Input data START

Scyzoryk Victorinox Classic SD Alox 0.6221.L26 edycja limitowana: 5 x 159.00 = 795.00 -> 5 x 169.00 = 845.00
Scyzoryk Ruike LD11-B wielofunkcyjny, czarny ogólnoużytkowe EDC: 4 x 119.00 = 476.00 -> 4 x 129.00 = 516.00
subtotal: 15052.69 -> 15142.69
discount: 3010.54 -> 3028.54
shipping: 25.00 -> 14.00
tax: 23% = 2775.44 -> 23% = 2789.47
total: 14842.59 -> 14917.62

Input data END
Input data START

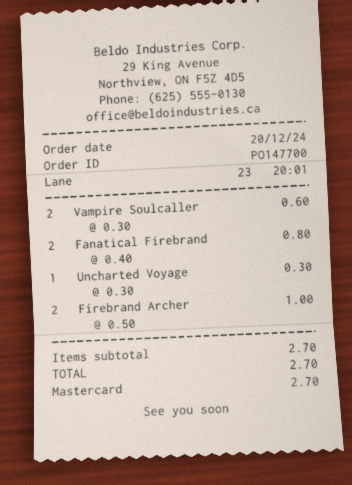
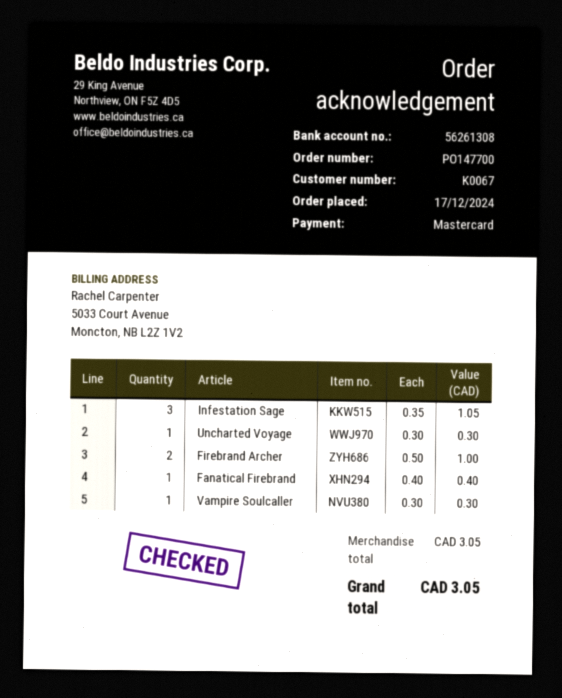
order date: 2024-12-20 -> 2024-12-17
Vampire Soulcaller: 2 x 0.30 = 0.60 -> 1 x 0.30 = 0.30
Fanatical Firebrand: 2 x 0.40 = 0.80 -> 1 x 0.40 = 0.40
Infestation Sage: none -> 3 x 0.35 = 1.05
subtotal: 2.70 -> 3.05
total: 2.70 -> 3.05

Input data END
Input data START

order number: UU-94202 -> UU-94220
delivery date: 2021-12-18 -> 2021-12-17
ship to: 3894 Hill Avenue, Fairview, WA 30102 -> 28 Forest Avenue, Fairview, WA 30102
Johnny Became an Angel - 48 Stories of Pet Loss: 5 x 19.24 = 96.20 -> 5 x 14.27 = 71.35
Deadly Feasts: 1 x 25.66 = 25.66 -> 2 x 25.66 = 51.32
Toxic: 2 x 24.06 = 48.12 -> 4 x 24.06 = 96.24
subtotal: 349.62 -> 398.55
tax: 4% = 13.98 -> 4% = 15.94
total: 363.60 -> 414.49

Input data END

[Problem statement]
Look through the records for the word "order". Every line that has it should be copied.

[Exercise answer]
order date: 2024-12-20 -> 2024-12-17
order number: UU-94202 -> UU-94220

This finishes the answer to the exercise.